§ **Work item**
Set down the entries below exactly, leaving out all images.

§ **Given data**
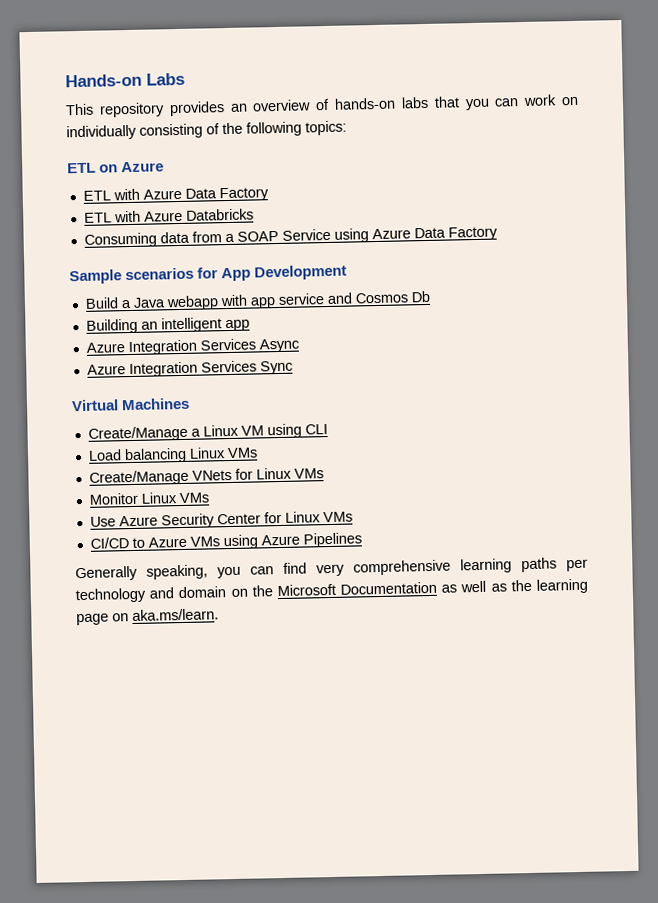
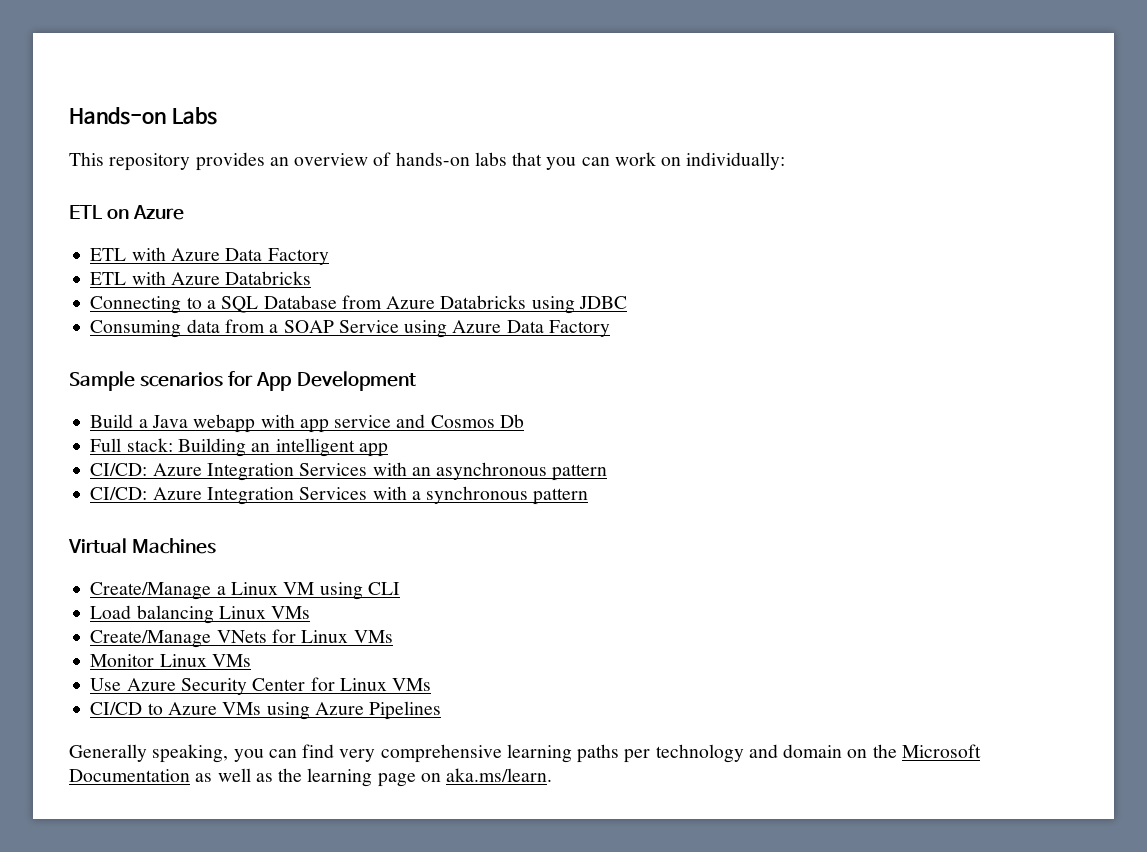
- This repository provides an overview of hands-on labs that you can work on individually consisting of the following topics:
+ This repository provides an overview of hands-on labs that you can work on individually:
+ Connecting to a SQL Database from Azure Databricks using JDBC
- Building an intelligent app
+ Full stack: Building an intelligent app
- Azure Integration Services Async
- Azure Integration Services Sync
+ CI/CD: Azure Integration Services with an asynchronous pattern
+ CI/CD: Azure Integration Services with a synchronous pattern

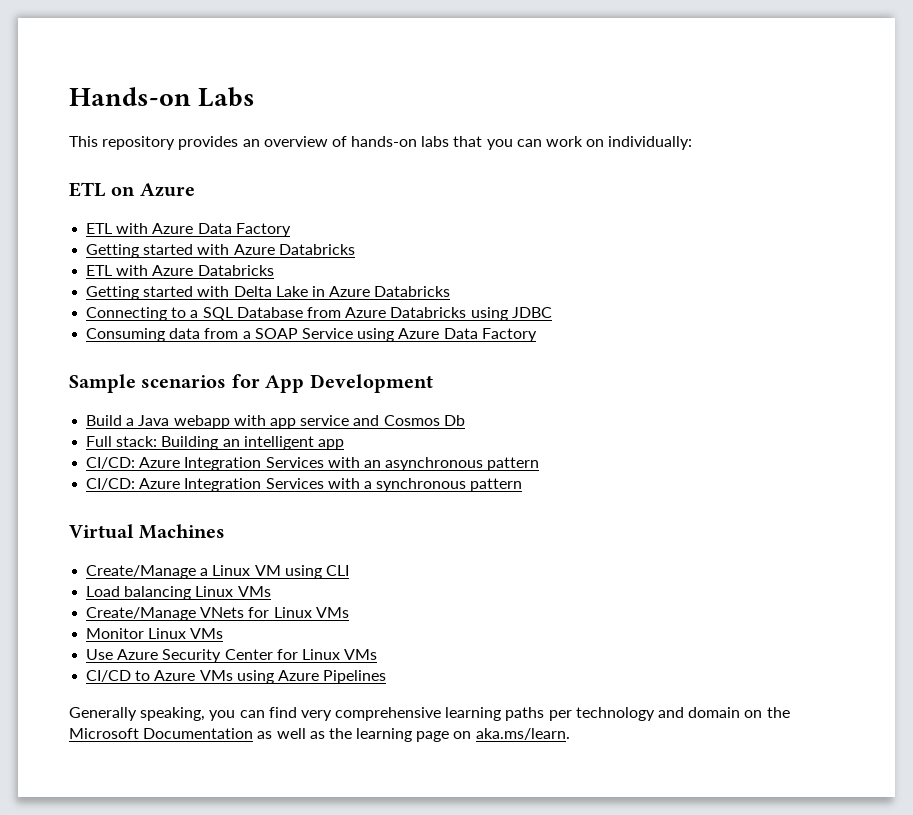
+ Getting started with Azure Databricks
+ Getting started with Delta Lake in Azure Databricks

§ **Written answer**
- This repository provides an overview of hands-on labs that you can work on individually consisting of the following topics:
+ This repository provides an overview of hands-on labs that you can work on individually:
+ Connecting to a SQL Database from Azure Databricks using JDBC
- Building an intelligent app
+ Full stack: Building an intelligent app
- Azure Integration Services Async
- Azure Integration Services Sync
+ CI/CD: Azure Integration Services with an asynchronous pattern
+ CI/CD: Azure Integration Services with a synchronous pattern

+ Getting started with Azure Databricks
+ Getting started with Delta Lake in Azure Databricks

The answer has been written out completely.